» **Dataset records**:
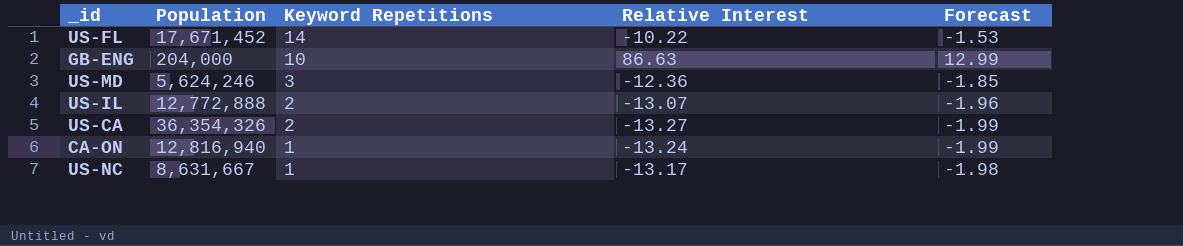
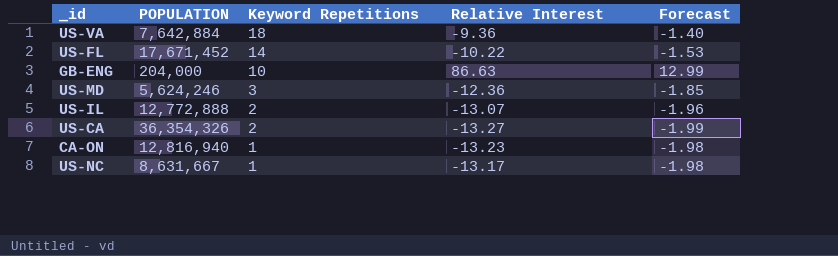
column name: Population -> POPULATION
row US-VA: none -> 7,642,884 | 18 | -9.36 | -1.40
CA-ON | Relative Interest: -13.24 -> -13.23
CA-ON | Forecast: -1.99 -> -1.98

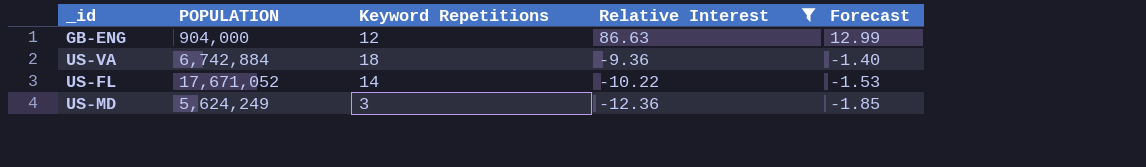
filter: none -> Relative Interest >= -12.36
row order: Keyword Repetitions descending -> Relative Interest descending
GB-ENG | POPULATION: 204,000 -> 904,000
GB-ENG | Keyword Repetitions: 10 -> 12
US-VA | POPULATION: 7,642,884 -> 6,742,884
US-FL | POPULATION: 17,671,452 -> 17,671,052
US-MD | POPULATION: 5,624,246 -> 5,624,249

==

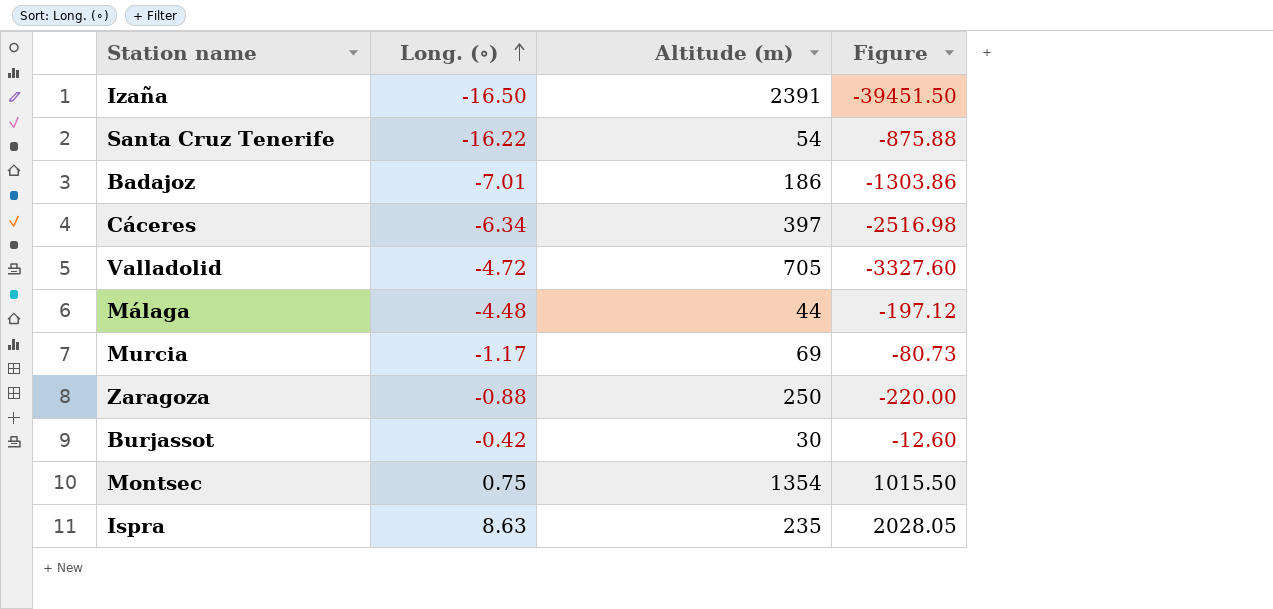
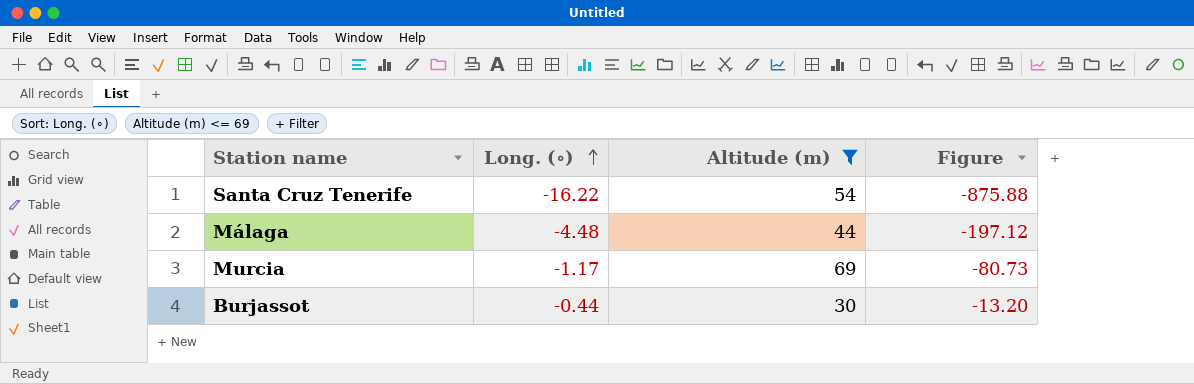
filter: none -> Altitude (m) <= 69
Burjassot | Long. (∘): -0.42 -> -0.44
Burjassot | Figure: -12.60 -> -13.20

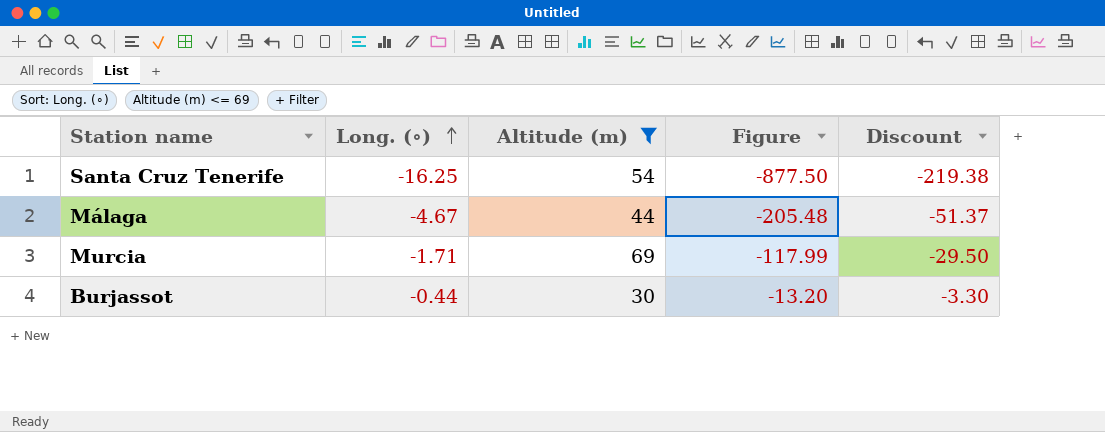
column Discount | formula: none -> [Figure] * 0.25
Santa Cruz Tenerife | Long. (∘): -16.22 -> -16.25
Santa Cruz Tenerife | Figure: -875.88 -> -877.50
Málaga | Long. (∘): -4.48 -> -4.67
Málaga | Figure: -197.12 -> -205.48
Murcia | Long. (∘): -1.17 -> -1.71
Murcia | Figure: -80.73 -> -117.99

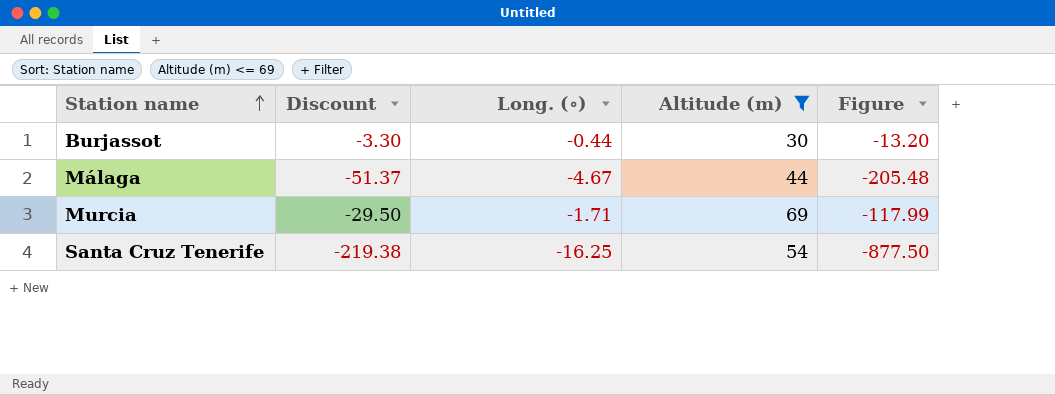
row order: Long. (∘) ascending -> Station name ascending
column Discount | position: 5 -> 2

» **Task statement**: The response should be the listing above, limited to the lines between the one holding "GB-ENG | Keyword Repetitions: 10 -> 12" and the one holding "US-MD | POPULATION: 5,624,246 -> 5,624,249", inclusive, reproduced exactly.

» **Output for this exercise**:
GB-ENG | Keyword Repetitions: 10 -> 12
US-VA | POPULATION: 7,642,884 -> 6,742,884
US-FL | POPULATION: 17,671,452 -> 17,671,052
US-MD | POPULATION: 5,624,246 -> 5,624,249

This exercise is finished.